Beer marketer’s awfulness applauded

Op-ed views and opinions expressed are solely those of the author.

Corporate marketing staffers aren’t worth their weight in three-piece suits if they don’t have the guts to stand up and assert why the promotional programs their bosses are suggesting will spell disaster. 

They may get fired for being brutally honest and bursting out in uncontrollable laughter during the boss’s presentation, but it beats being publicly waterboarded and having their professional reputations permanently stained with classic corporate fiascos. Having “I warned them” on a resume trumps “I was part of that mess.” 

Where was the marketing staff when Alissa Heinerscheid, the ostentatious ivy-draped Harvard gal initiated Bud Light’s marketing debacle to appeal to the LGBTQABC+ crowd and mock the brand’s good ‘ole boy loyalists who hammer breakfast beers?

Nothing in her insane concept worked except the mocking part as she effectively persuaded the company’s most loyal customer base to abandon the brew. She simultaneously generated a tsunami of negative publicity sending sales of Bud Light south, a direction it is still headed. 

Anheuser Busch’s stunned C-suite suits quickly discarded the pretentious and clueless Crimson expert putting her and her immediate boss on “leave.” Nothing has been heard from the two of them in weeks and it’s doubtful there are many companies out there knocking on the door of their pit of misery with job offers.

But what about Marcel Marcondes the chief global marketing officer of Anheuser-Burch InBev, the Belgium-based company that owns Bud Light? What happened to this madcap marketing maven who was in charge of this massive Brew-ha-ha? 

He was last heard from in France sipping Champaign and nibbling foie gras at the lavish Cannes Lions International Festival of Creativity, collecting (and I am not making this up) an honor as Creative Marketer of the Year. 

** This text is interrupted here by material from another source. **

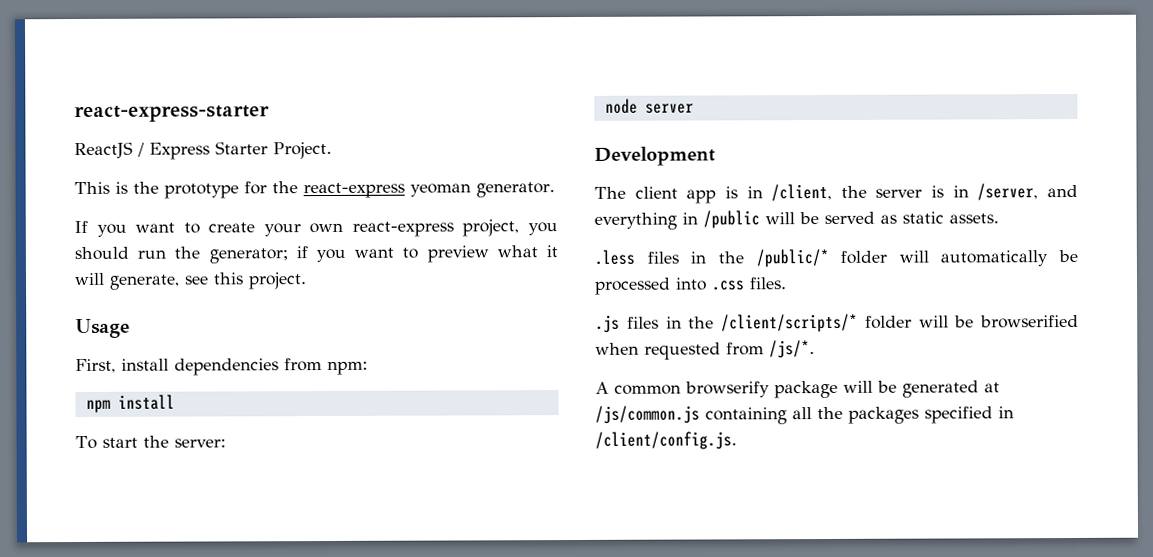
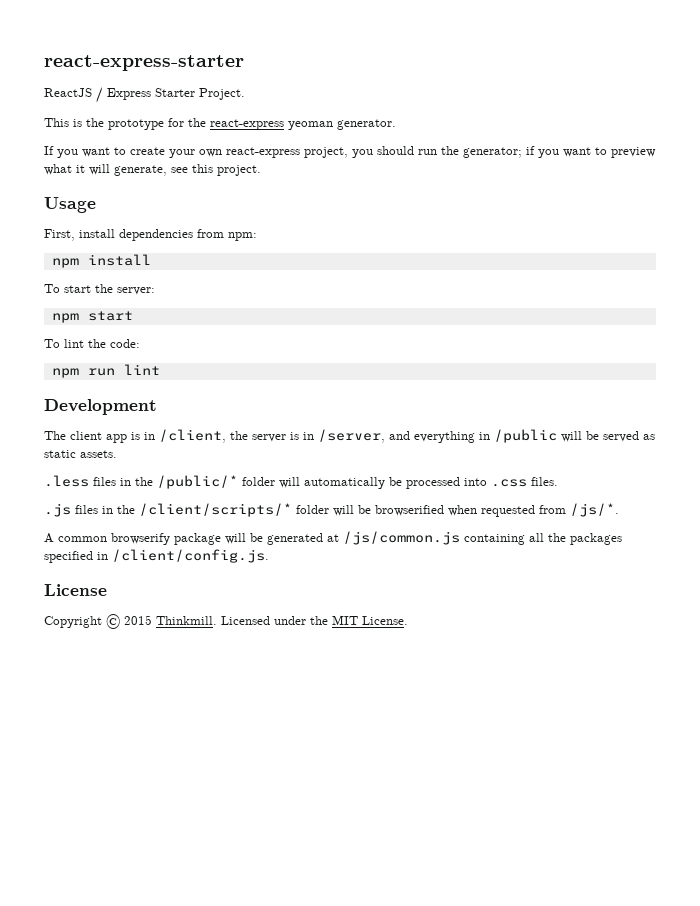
[604,98,694,114] node server -> [51,311,133,323] [44,339,140,348] [51,364,160,378] npm start // To lint the code: // npm run lint
(737, 440) none -> [44,584,107,596] [44,614,408,629] // License // Copyright © 2015 Thinkmill. Licensed under the MIT License.

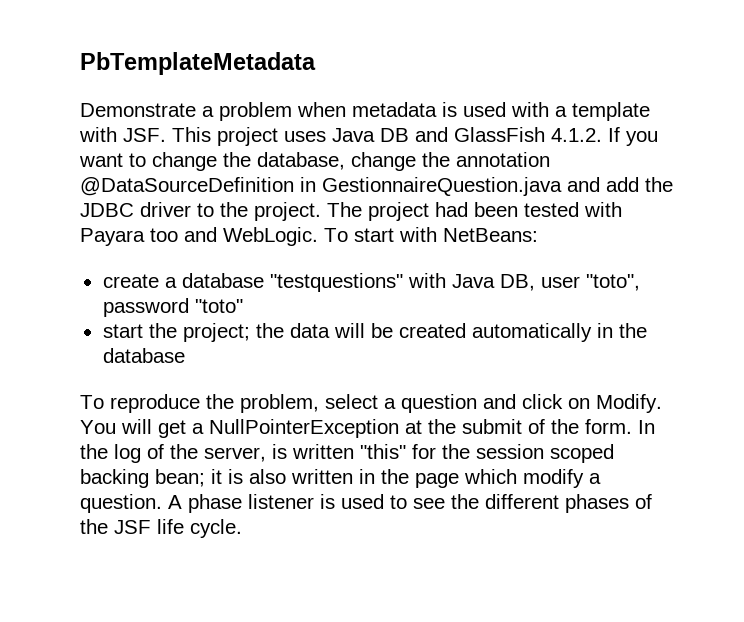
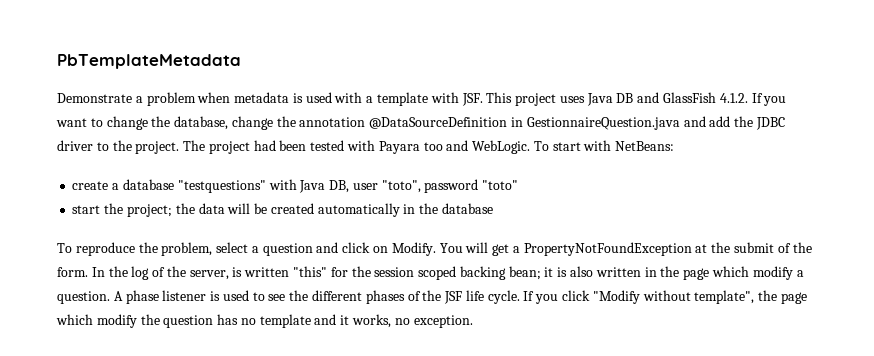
[209,419,399,438] NullPointerException -> [523,242,692,256] PropertyNotFoundException
(242, 528) none -> [523,290,807,304] [56,314,473,328] If you click "Modify without template", the page which modify the question has no template and it works, no exception.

This is NOT a Babylon Bee or Onion satirical howler but an actual award at a real event. Marcel, not exactly a name associated with beer-drinking, back-slapping, coon-hunting good-ole-boys, gave a talk about (and I am not making this up either) his company’s “relentless focus on connecting with consumers in meaningful ways.” 

As far as I know, he didn’t provide any tips on how he proposes to lure Skeeter, Billy-Bob, or Spider back into the Bud Light fold after exposing them to the pretend gal Dylan Mulvaney and his tutu-wearing pals. 

While keeping a straight face Marcondes told the crowd: “It’s tough to see the controversial and divisive debates that have been happening in the U.S. in the last couple of weeks involving lots of brands and companies, including and especially Bud Light,” he said. “It’s tough exactly because what we do is all about bringing people together.” 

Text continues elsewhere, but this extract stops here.